Pubblicato: 22/11/2025 20:05

Il caso della famiglia nel bosco esplode di nuovo, in un intreccio di emozioni, provvedimenti urgenti e scontri istituzionali. Nathan, il padre dei tre bambini allontanati dalla casa immersa nei boschi vicino a Chieti, parla con voce ferma ma provata: «Per favore, chiuda il caso contro la nostra famiglia e faccia ritornare i miei bambini e mia moglie a casa, dove stavamo vivendo una vita felice». È un messaggio diretto alla presidente del Consiglio Giorgia Meloni, a cui chiede un intervento per riunire la famiglia dopo la decisione del tribunale dei minori che ha disposto il trasferimento dei piccoli e della madre in una struttura protetta.

La decisione del tribunale dei minori

Per ricostruire la vicenda bisogna tornare al provvedimento del tribunale dei minori dell’Aquila, che ha sospeso la responsabilità genitoriale dei due genitori anglo-australiani, collocando i bambini in comunità con la madre e nominando un tutore. Al centro del decreto ci sono le condizioni della casa nel bosco, descritta come un casolare privo di abitabilità, e l’isolamento pressoché totale dei bambini sul piano educativo, sanitario e sociale. La famiglia, che da anni vive nei boschi in una condizione essenziale e autonoma, rivendica da sempre un modello di vita alternativo; ma nelle relazioni dei servizi sociali compaiono criticità ricorrenti: difficoltà nei controlli medici, contrasti sul tema delle vaccinazioni, assenza di documentazione formale sull’istruzione parentale, oltre a un contesto di forte isolamento che – secondo i giudici – danneggia la “vita di relazione” dei minori.

Nel provvedimento si parla di un rischio concreto per l’integrità psico-fisica dei tre bambini, ritenendo necessario un allontanamento urgente per garantirne sicurezza, socialità e continuità educativa. Da qui la scelta di collocarli in una struttura protetta, dove ora si trovano insieme alla madre.
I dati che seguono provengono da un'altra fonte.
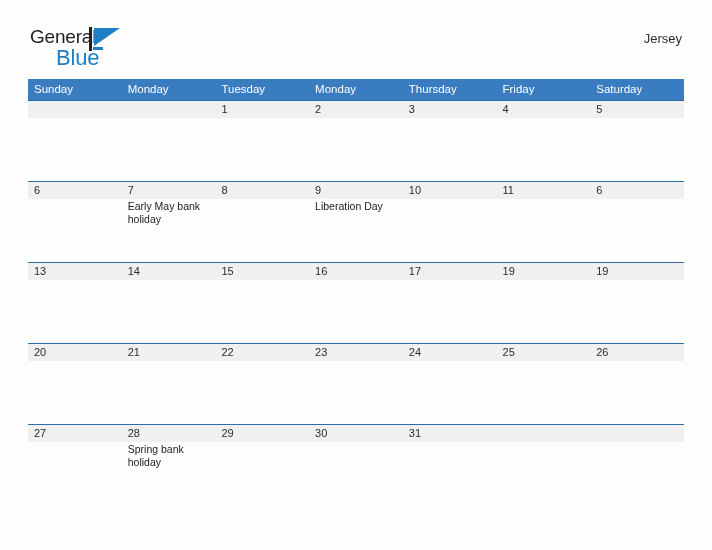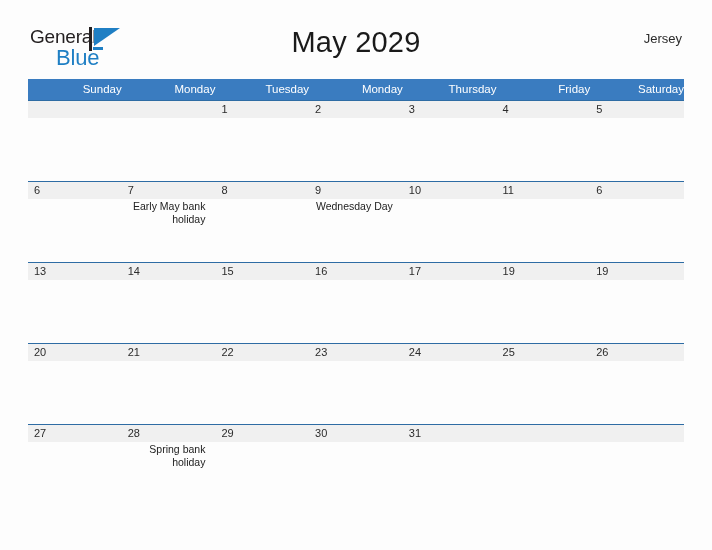"May 2029" h1.month-title { html: <h1>May 2029</h1> -> none }
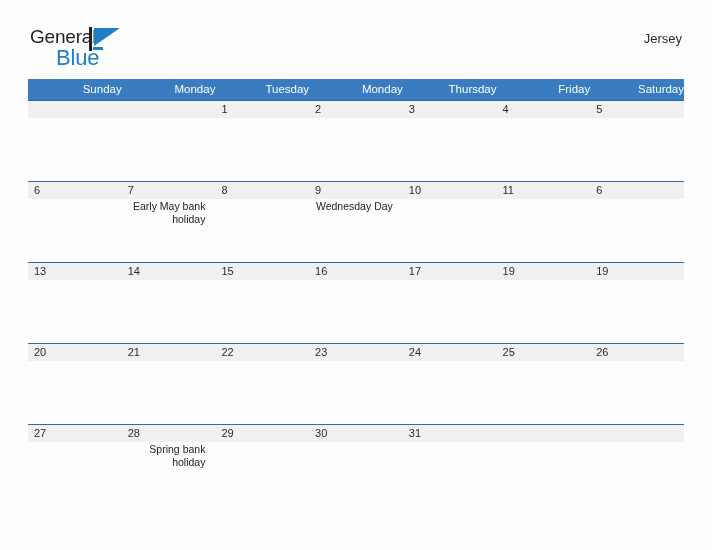"Sunday" .calendar th { text-align: right -> left }
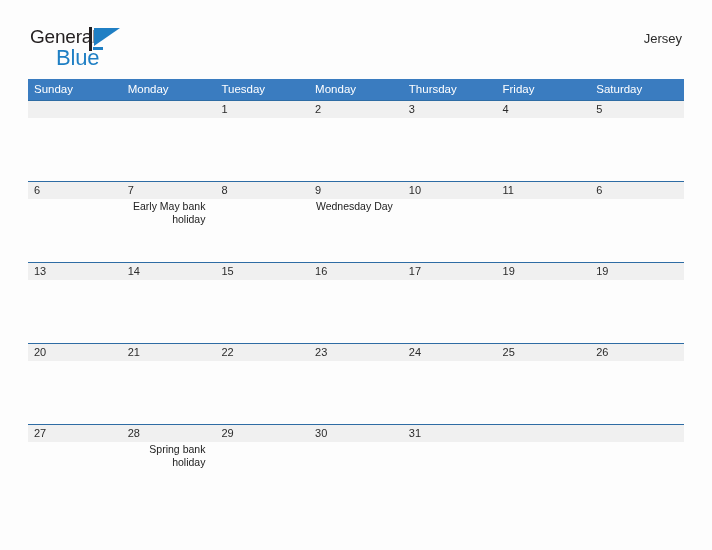"Early May bank holiday" .event { text-align: right -> none }
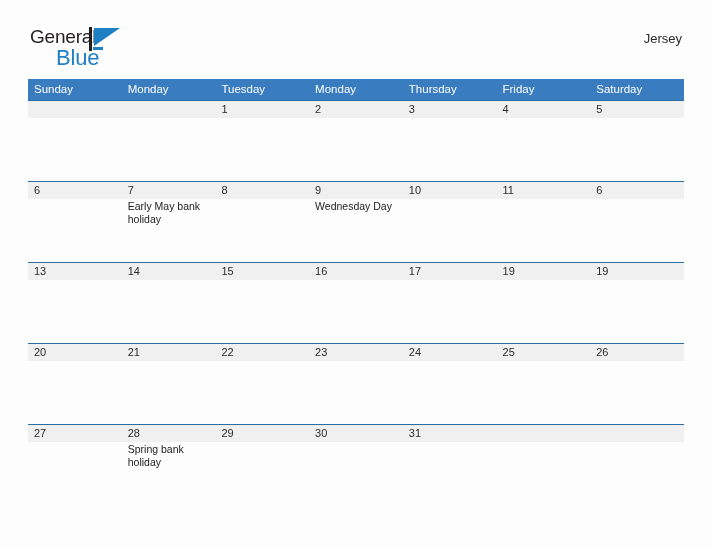"Wednesday Day" div.event { text: Wednesday -> Liberation }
Le reazioni e il nodo da sciogliere

L’appello di Nathan arriva mentre la politica osserva con crescente attenzione. La premier Meloni ha espresso preoccupazione per la vicenda, confrontandosi con il ministro della Giustizia Carlo Nordio, che ha definito «molto delicato» l’intervento del tribunale e ha annunciato verifiche sull’intero iter, sottolineando quanto sia sempre “doloroso” il distacco dei minori dalla famiglia. In queste ore, tra governo e istituzioni giudiziarie, il tema è diventato anche un caso simbolico sul confine tra libertà genitoriale e tutela pubblica dell’infanzia.

L’altra faccia della storia è quella dei cittadini: proteste, petizioni online, discussioni accese. C’è chi difende il diritto della coppia di crescere i figli in una vita diversa, e chi invece ricorda che al centro non c’è una battaglia culturale ma tre bambini la cui crescita – dicono psicologi e giudici – non può essere affidata a un isolamento totale.

Nel casolare nel bosco oggi è rimasto solo Nathan, che continua a ripetere che i figli non erano in pericolo, che vivevano un’esistenza “diversa ma felice”. Dall’altra parte, gli atti del tribunale raccontano un quadro di fragilità: mancate tutele sanitarie, assenza di socializzazione, struttura abitativa non idonea.
Il prossimo passo dipenderà dalle valutazioni tecniche sulla salute, sul benessere psicologico e sul percorso educativo dei minori, che determineranno se confermare l’allontanamento o permettere un graduale ricongiungimento.

In mezzo resta una domanda aperta: fino a dove può spingersi la libertà di una famiglia che sceglie un modello di vita radicale, e quando lo Stato ha il dovere di intervenire? L’appello di Nathan tenta di spostare l’ago della bilancia: vuole che si torni alla normalità della loro casa nel bosco, mentre la giustizia cerca di capire se quella normalità fosse davvero un luogo sicuro per tre bambini.